Na cidade de São Paulo, os protestos foram marcados pela repressão policial. Na época, o Movimento Passe Livre (MPL) convocou uma série de manifestações contra o aumento da passagem de R$ 3 para R$ 3,20. Junho de 2013 ficou marcado por uma série de manifestações no Brasil, inicialmente organizadas contra o aumento da tarifa no transporte público. Em algumas cidades, como São Paulo, houve repressão policial. Para alguns brasileiros, as jornadas de junho marcaram o momento em que eles começaram a discutir e a falar sobre política no âmbito pessoal.
“Eu nem sabia a diferença entre direita e esquerda. Morava em Osasco, na verdade nunca me mudei. Naquela época eu estava com 20 anos e tinha acabado de começar um curso de audiovisual no Bom Retiro, no Centro da capital. Foi nesse curso que, pela primeira vez, vi pessoas falando sobre política”, afirma a analista de marketing Patrícia Santos, que hoje tem 31 anos.

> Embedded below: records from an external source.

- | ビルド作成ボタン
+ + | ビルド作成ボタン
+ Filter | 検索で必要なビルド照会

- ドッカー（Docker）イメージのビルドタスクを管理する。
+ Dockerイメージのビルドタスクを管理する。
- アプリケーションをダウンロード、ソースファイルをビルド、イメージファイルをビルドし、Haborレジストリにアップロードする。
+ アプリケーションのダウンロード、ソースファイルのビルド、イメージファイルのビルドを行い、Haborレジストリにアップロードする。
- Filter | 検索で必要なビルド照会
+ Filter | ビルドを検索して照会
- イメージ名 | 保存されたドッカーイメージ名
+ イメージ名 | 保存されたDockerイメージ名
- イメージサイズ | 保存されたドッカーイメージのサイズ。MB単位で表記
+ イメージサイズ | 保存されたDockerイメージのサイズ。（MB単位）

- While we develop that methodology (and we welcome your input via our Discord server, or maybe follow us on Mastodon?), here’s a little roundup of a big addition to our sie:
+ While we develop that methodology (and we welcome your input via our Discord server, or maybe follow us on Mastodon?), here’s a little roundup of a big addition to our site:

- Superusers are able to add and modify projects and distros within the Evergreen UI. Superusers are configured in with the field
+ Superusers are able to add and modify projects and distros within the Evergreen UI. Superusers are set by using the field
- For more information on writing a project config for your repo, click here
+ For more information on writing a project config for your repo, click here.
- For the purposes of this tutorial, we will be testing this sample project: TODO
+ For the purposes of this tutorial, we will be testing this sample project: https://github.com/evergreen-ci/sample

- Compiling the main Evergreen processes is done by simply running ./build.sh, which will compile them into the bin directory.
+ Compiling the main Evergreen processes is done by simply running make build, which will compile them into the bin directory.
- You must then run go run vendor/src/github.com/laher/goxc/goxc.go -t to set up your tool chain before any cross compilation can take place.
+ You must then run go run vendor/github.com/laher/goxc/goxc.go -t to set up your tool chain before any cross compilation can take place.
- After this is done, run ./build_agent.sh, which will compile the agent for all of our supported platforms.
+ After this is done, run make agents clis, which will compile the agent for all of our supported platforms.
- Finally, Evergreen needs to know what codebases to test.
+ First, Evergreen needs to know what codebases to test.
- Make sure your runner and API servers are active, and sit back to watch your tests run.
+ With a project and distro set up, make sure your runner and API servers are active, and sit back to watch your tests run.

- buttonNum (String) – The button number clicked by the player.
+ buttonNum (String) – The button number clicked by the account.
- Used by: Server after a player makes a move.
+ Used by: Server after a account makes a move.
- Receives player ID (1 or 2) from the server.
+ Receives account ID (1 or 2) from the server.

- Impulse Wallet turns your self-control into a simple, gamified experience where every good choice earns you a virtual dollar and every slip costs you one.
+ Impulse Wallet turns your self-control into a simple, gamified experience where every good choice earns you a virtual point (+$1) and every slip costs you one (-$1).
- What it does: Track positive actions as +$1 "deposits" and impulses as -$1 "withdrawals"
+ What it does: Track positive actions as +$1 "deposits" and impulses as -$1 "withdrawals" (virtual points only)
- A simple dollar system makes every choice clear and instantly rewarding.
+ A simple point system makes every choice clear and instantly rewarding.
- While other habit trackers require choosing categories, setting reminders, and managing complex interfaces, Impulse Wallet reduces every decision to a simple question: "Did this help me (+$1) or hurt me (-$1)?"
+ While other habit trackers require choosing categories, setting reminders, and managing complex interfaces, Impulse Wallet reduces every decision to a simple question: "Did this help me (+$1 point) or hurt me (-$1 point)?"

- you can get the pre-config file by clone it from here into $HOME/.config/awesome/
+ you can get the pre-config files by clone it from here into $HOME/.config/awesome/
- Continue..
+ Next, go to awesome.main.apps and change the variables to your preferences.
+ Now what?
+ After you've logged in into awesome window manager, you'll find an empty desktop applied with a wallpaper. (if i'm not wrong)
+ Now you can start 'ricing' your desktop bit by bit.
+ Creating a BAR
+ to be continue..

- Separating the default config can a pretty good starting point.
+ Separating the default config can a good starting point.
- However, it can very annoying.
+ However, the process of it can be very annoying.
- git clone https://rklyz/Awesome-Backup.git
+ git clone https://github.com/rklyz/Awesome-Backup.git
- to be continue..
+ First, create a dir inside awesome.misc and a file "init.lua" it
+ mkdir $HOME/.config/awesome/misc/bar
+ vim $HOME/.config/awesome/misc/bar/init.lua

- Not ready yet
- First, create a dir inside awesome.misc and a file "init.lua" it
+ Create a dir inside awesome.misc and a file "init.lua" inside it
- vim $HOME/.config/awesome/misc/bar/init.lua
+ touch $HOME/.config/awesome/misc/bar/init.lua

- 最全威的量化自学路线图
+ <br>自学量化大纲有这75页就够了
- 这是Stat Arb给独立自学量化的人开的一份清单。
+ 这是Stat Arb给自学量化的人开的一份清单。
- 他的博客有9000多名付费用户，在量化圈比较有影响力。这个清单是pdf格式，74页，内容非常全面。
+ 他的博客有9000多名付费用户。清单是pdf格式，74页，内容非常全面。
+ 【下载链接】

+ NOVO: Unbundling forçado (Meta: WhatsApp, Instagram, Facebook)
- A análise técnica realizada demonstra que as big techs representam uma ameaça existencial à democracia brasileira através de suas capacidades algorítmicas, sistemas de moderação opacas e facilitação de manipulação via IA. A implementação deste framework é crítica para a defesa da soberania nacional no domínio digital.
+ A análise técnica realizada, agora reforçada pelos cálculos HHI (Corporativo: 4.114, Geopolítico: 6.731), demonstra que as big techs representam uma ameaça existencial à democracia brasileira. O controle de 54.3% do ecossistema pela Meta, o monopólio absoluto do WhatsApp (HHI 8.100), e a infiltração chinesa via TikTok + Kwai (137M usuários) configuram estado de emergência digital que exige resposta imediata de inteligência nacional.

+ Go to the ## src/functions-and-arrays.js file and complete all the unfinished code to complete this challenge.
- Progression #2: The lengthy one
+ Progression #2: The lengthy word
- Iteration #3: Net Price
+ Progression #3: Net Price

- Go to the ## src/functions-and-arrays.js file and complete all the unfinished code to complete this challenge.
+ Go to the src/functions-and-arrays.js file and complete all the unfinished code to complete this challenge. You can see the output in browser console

Patrícia conta que acompanhou as primeiras manifestações organizadas pelo Movimento Passe Livre (MPL) pela televisão. “Na época eu estava dividida entre duas situações: em casa meus pais falavam que era coisa de vagabundos que estavam atrapalhando o trânsito e, no curso, a história era completamente diferente. As pessoas falavam da importância de ir, que estavam se juntando para mudar a história do Brasil.”
“Fui chamada para um [ato] na Faria Lima e foi o primeiro protesto a que fui na vida. Senti um clima de união entre as pessoas, então fazia muito sentido estar no meio daquilo, eu realmente me senti como se estivesse fazendo parte da história.”
E emenda: “Essas manifestações surgiram em um momento em que eu tinha começado a ter consciência sobre questões sociais, onde eu me encaixaria, porque eu sou uma mulher preta, periférica e filha de nordestinos. Quando você toma consciência de tudo isso e começa a entender a realidade, você sente uma revolta”.
“No meu caso, foi uma revolta que me motivou a querer mudar as coisas. Quando bate essa revolta, você vai igual um trator, quer mudar tudo, problematiza tudo. Com o tempo, vai tomando consciência de que não é bem assim e enxerguei nos protestos essa possibilidade de mudar algo”, continuou.
Patricia até mentiu para a mãe e saiu de Osasco, na Grande São Paulo, para uma manifestação na Faria Lima, na Zona Oeste, organizada pelo Movimento Passe Livre (MPL).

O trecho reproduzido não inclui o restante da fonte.